Dava değeri hususunda davacı vekilinin beyanının “Davaya konu hasar dosyası ile ilgili olarak 9.338,70-TL (3.951,77-TL + 332,13-TL + 4.283,73-TL + 771,07-TL) ödeme gerçekleşmiştir. Fakat dava dilekçesi ekinde yer alan ekspertiz raporunda görüleceği üzere dava dışı sigortalı 2 farklı kaza yapmış olup (ilk kaza tek taraflı) rapora göre; sigortalı aracın ilk kazada meydana gelen hasarlı bölgeler raporda 2. hasar olarak belirtilmiştir. Sigortalı aracın ilk tek taraflı kazasından ötürü meydana gelen hasarlardan davalıların sorumluluğu bulunmamakta olup; bu nedenle raporun ilk kısmında yer alan 3.171,46 parça bedeli + 3.034,50-TL işçilik bedeli + 1.117,07-TL KDV sorumlu olacağı gözetilerek 7.323-TL üzerinden sorumlu olması gerekmektedir.———–rücu tahsilatı düşüldüğünde rücu miktarı 3.581-TL olarak belirlenmektedir. Hasar tarihi ve takip tarihi arasında işleyen avans faizi 1.183,72-TL olup bu nedenle harca esas değer 4.764,72-TL olarak hesaplanmıştır” şeklinde olduğu görülmüştür.
6102 sayılı Türk Ticaret Kanunu’nun 1472. maddesi uyarınca “(1) Sigortacı, sigorta tazminatını ödediğinde, hukuken sigortalının yerine geçer. Sigortalının, gerçekleşen zarardan dolayı sorumlulara karşı dava hakkı varsa bu hak, tazmin ettiği bedel kadar, sigortacıya intikal eder. Sorumlulara karşı bir dava veya takip başlatılmışsa, sigortacı, mahkemenin veya diğer tarafın onayı gerekmeksizin, halefiyet kuralı uyarınca, sigortalısına yaptığı ödemeyi ispat ederek, dava veya takibi kaldığı yerden devam ettirebilir.(…)”

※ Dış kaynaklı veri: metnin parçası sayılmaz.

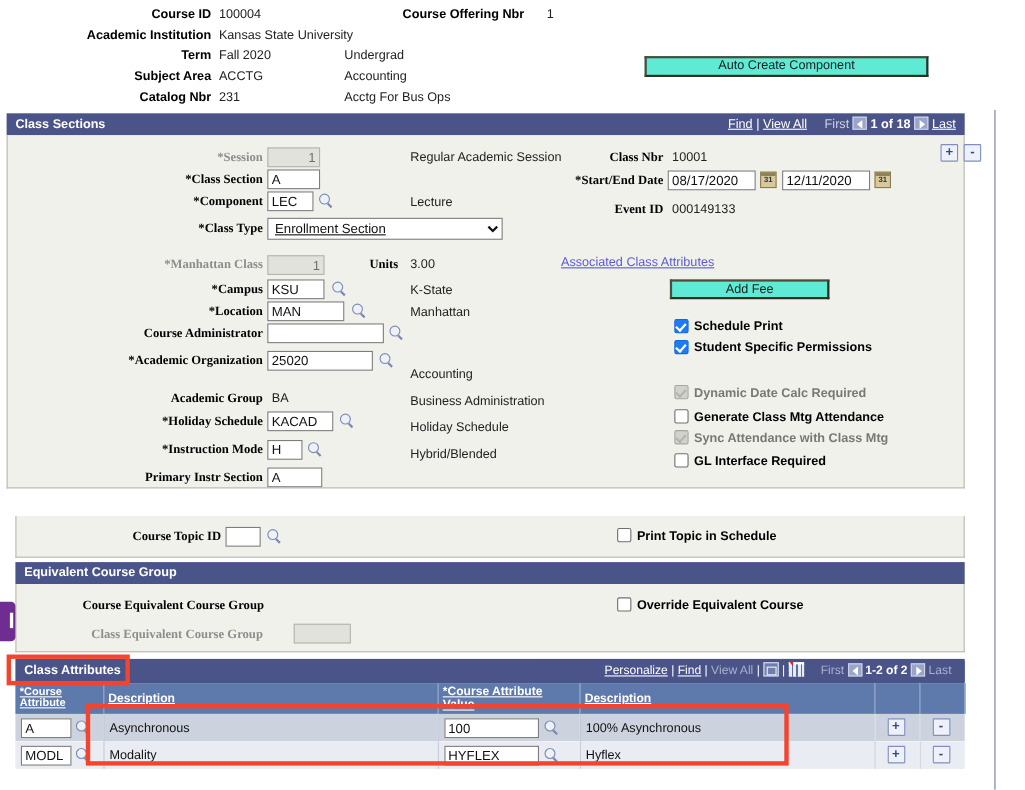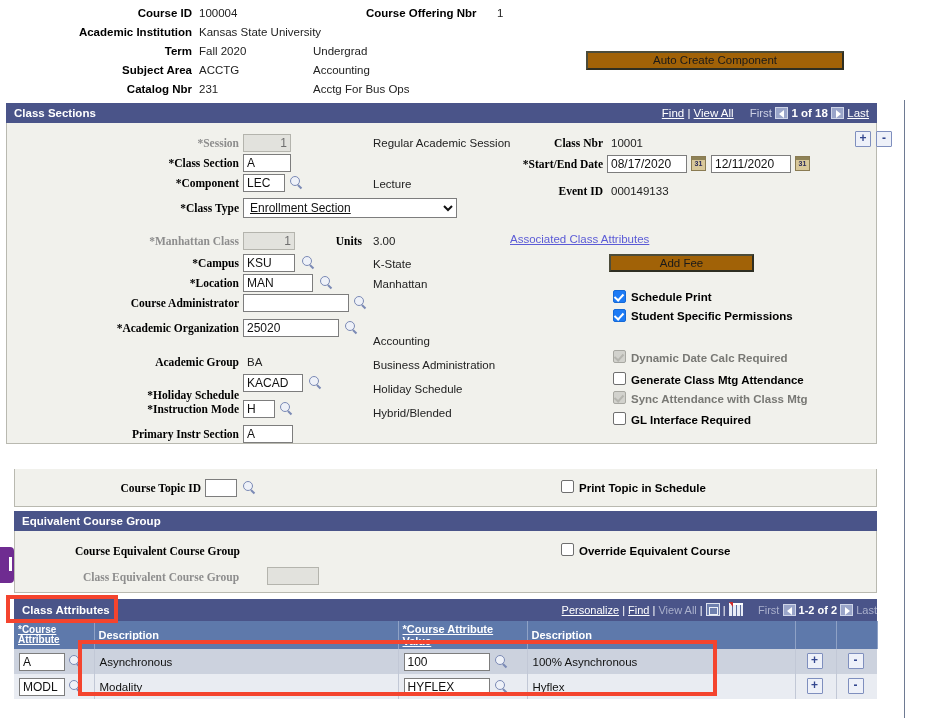--- a/index.html
+++ b/index.html
@@ -16,21 +16,21 @@
 
   
   .course-hdr { position: absolute; left: 0; top: 0; width: 932px; height: 100px; }
   .ch-row { position: absolute; height: 17px; line-height: 17px; white-space: nowrap; }
   .lbl-b { font-weight: bold; font-size: 11.5px; color: #000; }
   .val { font-size: 11.5px; color: #222; }
   .desc { font-size: 11.5px; color: #222; }
 
   
   .pbtn {
-    background: #a16207;
+    background: #5eead4;
     border: 2px solid #4c4c3a;
     border-right-color: #2e2e22;
     border-bottom-color: #2e2e22;
     text-align: center;
     font-size: 11.5px;
     color: #1a1a1a;
     line-height: 15px;
     cursor: pointer;
   }
 
@@ -321,21 +321,21 @@
 
     <div class="flab" style="left:26px;top:197px;width:206px;">*Academic Organization</div>
     <input class="ftxt" style="left: 236px; top: 196px; width: 96px;" value="25020">
     <span class="mag" style="left:337px;top:197px;"></span>
     <div class="fstatic" style="left:366px;top:210px;">Accounting</div>
 
     <div class="flab" style="left:46px;top:231px;width:186px;">Academic Group</div>
     <div class="fstatic" style="left:240px;top:231px;">BA</div>
     <div class="fstatic" style="left:366px;top:234px;">Business Administration</div>
 
-    <div class="flab" style="left:46px;top:264px;width:186px;">*Holiday Schedule</div>
+    <div class="flab" style="left:46px;top:252px;width:186px;">*Holiday Schedule</div>
     <input class="ftxt" style="left: 236px; top: 251px; width: 60px;" value="KACAD">
     <span class="mag" style="left:301px;top:252px;"></span>
     <div class="fstatic" style="left:366px;top:258px;">Holiday Schedule</div>
 
     <div class="flab" style="left:46px;top:278px;width:186px;">*Instruction Mode</div>
     <input class="ftxt" style="left: 236px; top: 277px; width: 32px;" value="H">
     <span class="mag" style="left:272px;top:278px;"></span>
     <div class="fstatic" style="left:366px;top:282px;">Hybrid/Blended</div>
 
     <div class="flab" style="left:46px;top:303px;width:186px;">Primary Instr Section</div>
@@ -408,21 +408,21 @@
       </label>
     <div class="cbl" style="left:564px;top:13px;">Override Equivalent Course</div>
   </div>
 
   <div class="ptab" style="left:0;top:547px;width:14px;height:36px;"></div>
 
   <div class="grp-bar" style="left:14px;top:599px;width:863px;height:22px;line-height:22px;">
     <span>Class Attributes</span>
   </div>
 
-  <div class="tbar" style="left:490px;top:601px;width:387px;text-align:right;padding-right:0;">
+  <div class="tbar" style="left:490px;top:601px;width:387px;text-align:right;padding-right:12px;">
     <a>Personalize</a>
     <span>|</span>
     <a>Find</a>
     <span>|</span>
     <span class="off">View All</span>
     <span>|</span>
     <span class="ico-box"></span>
     <span>|</span>
     <span class="ico-grid"></span>
     &nbsp;&nbsp;&nbsp;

6102 sayılı Türk Ticaret Kanunu’nun 1473/1 maddesi uyarınca “Sigortacı sorumluluk sigortası ile, sözleşmede aksine hüküm yoksa, sigortalının sözleşmede öngörülen ve zarar daha sonra doğsa bile, sigorta süresi içinde gerçekleşen bir olaydan kaynaklanan sorumluluğu nedeniyle zarar görene, sigorta sözleşmesinde öngörülen miktara kadar tazminat öder.”6102 sayılı Türk Ticaret Kanunu’nun 1478 maddesi uyarınca “(1) Zarar gören, uğradığı zararın sigorta bedeline kadar olan kısmının tazminini, sigorta sözleşmesi için geçerli zamanaşımı süresi içinde kalmak şartıyla, doğrudan sigortacıdan isteyebilir.”Kazanın gerçekleştiği tarihte yürürlükte bulunan 2918 sayılı Karayolları Trafik Kanunu’nun 97. maddesi uyarınca “Zarar görenin, zorunlu mali sorumluluk sigortasında öngörülen sınırlar içinde dava yoluna gitmeden önce ilgili sigorta kuruluşuna yazılı başvuruda bulunması gerekir. Sigorta kuruluşunun başvuru tarihinden itibaren en geç 15 gün içinde başvuruyu yazılı olarak cevaplamaması veya verilen cevabın talebi karşılamadığına ilişkin uyuşmazlık olması hâlinde, zarar gören dava açabilir veya 5684 sayılı Kanun çerçevesinde tahkime başvurabilir.”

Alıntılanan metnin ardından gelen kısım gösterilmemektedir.